Nothing is needed except the lines below that run from the one with "[9,398,310,418] Album Review: Wailin" through the one with "[10,1160,89,1182] $680,000 ->", repeated exactly.
•••
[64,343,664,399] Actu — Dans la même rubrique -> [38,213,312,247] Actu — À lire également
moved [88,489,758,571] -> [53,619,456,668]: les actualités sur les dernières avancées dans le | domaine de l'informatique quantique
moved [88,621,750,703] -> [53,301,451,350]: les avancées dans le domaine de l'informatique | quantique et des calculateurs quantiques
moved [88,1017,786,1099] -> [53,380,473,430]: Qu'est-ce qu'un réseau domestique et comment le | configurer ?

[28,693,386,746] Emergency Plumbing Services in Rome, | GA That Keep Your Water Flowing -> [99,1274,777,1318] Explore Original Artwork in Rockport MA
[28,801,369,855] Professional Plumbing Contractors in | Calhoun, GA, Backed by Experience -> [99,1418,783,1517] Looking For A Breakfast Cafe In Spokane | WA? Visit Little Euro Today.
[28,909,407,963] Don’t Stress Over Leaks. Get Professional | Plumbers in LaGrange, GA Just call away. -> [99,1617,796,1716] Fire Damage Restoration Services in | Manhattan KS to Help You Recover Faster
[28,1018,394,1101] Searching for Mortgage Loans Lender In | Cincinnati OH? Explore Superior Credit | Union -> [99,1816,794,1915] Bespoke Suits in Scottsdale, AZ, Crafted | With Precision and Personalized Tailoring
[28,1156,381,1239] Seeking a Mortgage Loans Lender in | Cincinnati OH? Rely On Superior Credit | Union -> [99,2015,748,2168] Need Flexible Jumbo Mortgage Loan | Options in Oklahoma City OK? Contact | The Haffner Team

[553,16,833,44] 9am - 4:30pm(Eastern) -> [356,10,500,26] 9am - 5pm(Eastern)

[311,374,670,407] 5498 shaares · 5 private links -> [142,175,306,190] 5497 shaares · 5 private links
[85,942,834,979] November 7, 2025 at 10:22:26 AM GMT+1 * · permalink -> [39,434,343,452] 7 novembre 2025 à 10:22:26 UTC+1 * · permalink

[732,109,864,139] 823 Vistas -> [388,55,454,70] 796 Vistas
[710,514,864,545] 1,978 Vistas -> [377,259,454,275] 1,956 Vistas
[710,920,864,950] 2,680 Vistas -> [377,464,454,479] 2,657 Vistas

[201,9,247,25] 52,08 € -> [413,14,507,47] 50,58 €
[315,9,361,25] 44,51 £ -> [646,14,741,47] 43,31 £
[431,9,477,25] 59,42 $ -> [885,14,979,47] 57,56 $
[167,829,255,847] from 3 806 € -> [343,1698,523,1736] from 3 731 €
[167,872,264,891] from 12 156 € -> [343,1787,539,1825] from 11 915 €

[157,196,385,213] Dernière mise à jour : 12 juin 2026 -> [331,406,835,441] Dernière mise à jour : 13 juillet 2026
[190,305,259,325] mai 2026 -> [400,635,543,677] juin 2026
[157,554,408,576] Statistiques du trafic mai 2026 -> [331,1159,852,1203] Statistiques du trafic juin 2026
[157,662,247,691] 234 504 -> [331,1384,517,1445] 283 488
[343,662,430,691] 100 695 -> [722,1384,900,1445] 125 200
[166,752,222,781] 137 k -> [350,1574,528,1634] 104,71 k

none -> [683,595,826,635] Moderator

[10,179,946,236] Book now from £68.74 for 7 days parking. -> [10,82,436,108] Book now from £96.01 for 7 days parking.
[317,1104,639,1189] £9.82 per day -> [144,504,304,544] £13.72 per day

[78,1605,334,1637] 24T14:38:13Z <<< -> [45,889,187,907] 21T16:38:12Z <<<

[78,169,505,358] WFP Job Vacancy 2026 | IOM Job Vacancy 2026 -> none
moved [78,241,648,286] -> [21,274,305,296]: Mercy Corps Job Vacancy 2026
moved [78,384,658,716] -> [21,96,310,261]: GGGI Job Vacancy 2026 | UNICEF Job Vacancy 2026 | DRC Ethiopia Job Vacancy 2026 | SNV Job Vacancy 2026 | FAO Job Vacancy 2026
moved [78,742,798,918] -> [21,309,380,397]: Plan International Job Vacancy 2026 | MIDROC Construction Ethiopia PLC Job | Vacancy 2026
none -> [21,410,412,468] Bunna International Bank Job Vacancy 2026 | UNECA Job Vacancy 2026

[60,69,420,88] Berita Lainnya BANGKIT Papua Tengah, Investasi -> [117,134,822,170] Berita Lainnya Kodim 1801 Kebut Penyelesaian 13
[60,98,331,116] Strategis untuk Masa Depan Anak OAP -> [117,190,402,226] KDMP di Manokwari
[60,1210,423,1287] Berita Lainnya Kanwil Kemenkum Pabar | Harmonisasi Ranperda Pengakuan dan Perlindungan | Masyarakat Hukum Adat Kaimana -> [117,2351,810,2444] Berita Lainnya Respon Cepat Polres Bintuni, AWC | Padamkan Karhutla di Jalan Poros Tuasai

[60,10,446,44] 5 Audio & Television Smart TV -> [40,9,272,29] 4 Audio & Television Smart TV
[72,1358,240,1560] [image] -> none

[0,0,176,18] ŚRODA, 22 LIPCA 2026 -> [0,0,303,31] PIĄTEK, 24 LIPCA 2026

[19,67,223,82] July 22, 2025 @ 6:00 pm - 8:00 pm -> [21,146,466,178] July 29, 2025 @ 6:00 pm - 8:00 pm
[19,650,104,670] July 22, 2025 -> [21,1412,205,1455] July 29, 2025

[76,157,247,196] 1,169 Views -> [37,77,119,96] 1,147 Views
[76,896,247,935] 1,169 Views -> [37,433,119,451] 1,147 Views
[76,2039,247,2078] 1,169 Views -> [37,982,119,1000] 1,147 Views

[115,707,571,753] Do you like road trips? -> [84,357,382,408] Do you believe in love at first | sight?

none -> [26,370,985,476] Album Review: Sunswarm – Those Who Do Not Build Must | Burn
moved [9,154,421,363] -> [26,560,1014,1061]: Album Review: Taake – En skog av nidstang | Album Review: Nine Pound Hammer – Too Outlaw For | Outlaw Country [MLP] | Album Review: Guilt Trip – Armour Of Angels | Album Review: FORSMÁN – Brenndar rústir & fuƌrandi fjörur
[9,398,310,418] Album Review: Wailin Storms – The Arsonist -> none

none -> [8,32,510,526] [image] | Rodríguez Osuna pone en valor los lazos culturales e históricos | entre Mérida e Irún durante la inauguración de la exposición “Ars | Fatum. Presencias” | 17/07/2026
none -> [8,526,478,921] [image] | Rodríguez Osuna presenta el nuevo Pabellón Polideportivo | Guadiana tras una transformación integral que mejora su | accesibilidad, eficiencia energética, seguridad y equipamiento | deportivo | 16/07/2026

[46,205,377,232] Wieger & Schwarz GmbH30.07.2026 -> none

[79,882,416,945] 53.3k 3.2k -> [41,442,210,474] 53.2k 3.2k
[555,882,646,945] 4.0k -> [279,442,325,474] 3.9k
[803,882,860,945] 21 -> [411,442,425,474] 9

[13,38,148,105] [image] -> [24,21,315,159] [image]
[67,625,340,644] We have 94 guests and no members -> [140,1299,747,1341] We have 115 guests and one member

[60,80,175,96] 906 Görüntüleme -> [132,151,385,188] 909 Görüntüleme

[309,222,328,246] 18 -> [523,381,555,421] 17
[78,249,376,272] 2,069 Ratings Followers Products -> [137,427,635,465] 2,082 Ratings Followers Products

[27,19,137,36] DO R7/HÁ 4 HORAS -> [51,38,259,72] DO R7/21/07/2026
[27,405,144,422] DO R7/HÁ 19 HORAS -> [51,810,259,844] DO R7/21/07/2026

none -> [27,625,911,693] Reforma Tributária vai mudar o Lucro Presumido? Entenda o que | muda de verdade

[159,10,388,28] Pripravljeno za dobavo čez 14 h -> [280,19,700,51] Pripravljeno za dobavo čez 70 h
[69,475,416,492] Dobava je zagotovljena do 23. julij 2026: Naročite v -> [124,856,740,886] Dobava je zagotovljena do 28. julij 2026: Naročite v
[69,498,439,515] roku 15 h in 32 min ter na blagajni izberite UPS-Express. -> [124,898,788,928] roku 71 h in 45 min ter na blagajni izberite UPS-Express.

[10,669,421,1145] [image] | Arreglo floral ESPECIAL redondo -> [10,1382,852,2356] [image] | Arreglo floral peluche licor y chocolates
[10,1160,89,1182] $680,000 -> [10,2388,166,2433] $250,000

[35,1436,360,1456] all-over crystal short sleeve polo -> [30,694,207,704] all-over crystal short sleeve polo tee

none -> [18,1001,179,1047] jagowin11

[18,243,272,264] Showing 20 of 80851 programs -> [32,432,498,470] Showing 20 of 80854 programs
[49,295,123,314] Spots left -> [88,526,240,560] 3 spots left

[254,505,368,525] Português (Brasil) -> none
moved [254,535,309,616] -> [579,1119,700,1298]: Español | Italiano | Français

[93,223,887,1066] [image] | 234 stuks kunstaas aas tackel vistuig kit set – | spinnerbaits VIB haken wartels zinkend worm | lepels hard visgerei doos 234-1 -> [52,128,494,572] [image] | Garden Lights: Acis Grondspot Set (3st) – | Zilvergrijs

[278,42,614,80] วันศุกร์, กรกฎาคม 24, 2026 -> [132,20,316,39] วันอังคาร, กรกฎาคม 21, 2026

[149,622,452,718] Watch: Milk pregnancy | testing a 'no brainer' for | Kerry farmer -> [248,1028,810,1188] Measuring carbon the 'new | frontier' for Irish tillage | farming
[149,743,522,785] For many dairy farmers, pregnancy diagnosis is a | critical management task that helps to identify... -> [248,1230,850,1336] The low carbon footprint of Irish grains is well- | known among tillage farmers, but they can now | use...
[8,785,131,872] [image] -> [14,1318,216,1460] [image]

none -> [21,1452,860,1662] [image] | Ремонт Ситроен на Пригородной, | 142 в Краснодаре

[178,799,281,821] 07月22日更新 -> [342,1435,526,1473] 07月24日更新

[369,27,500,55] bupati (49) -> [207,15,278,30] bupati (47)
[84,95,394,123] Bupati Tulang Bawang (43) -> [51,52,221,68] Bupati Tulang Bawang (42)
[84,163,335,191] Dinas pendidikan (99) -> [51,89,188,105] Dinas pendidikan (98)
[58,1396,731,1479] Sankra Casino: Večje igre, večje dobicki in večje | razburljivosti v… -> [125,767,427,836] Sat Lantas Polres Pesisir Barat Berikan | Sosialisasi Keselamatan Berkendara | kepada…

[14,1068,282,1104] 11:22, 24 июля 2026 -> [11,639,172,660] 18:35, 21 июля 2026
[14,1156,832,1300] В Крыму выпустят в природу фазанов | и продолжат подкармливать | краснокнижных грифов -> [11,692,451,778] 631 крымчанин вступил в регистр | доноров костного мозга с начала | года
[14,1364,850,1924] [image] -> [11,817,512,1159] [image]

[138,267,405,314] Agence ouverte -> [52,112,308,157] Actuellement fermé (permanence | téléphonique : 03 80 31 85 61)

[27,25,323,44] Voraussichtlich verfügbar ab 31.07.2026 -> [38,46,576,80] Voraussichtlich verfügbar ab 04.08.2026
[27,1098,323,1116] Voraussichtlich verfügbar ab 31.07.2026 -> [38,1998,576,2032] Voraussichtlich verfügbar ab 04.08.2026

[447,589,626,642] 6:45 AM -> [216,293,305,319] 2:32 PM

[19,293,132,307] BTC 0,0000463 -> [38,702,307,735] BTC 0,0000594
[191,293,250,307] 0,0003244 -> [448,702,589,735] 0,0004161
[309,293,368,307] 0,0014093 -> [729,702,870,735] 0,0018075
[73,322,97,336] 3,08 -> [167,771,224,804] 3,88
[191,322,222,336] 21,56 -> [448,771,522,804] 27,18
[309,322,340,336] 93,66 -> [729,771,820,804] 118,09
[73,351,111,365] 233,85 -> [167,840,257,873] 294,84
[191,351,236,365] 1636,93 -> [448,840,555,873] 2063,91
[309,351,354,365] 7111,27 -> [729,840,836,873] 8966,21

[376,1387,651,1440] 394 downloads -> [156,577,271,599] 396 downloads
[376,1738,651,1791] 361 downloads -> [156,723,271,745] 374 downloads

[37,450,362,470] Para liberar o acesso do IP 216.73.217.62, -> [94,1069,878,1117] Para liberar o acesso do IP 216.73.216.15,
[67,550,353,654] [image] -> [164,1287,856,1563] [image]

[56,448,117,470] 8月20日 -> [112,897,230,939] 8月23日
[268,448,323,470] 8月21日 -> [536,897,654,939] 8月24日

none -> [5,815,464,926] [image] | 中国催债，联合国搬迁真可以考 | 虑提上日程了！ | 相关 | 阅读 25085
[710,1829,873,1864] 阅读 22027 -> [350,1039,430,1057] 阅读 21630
•••
Written response =
[9,398,310,418] Album Review: Wailin Storms – The Arsonist -> none

none -> [8,32,510,526] [image] | Rodríguez Osuna pone en valor los lazos culturales e históricos | entre Mérida e Irún durante la inauguración de la exposición “Ars | Fatum. Presencias” | 17/07/2026
none -> [8,526,478,921] [image] | Rodríguez Osuna presenta el nuevo Pabellón Polideportivo | Guadiana tras una transformación integral que mejora su | accesibilidad, eficiencia energética, seguridad y equipamiento | deportivo | 16/07/2026

[46,205,377,232] Wieger & Schwarz GmbH30.07.2026 -> none

[79,882,416,945] 53.3k 3.2k -> [41,442,210,474] 53.2k 3.2k
[555,882,646,945] 4.0k -> [279,442,325,474] 3.9k
[803,882,860,945] 21 -> [411,442,425,474] 9

[13,38,148,105] [image] -> [24,21,315,159] [image]
[67,625,340,644] We have 94 guests and no members -> [140,1299,747,1341] We have 115 guests and one member

[60,80,175,96] 906 Görüntüleme -> [132,151,385,188] 909 Görüntüleme

[309,222,328,246] 18 -> [523,381,555,421] 17
[78,249,376,272] 2,069 Ratings Followers Products -> [137,427,635,465] 2,082 Ratings Followers Products

[27,19,137,36] DO R7/HÁ 4 HORAS -> [51,38,259,72] DO R7/21/07/2026
[27,405,144,422] DO R7/HÁ 19 HORAS -> [51,810,259,844] DO R7/21/07/2026

none -> [27,625,911,693] Reforma Tributária vai mudar o Lucro Presumido? Entenda o que | muda de verdade

[159,10,388,28] Pripravljeno za dobavo čez 14 h -> [280,19,700,51] Pripravljeno za dobavo čez 70 h
[69,475,416,492] Dobava je zagotovljena do 23. julij 2026: Naročite v -> [124,856,740,886] Dobava je zagotovljena do 28. julij 2026: Naročite v
[69,498,439,515] roku 15 h in 32 min ter na blagajni izberite UPS-Express. -> [124,898,788,928] roku 71 h in 45 min ter na blagajni izberite UPS-Express.

[10,669,421,1145] [image] | Arreglo floral ESPECIAL redondo -> [10,1382,852,2356] [image] | Arreglo floral peluche licor y chocolates
[10,1160,89,1182] $680,000 -> [10,2388,166,2433] $250,000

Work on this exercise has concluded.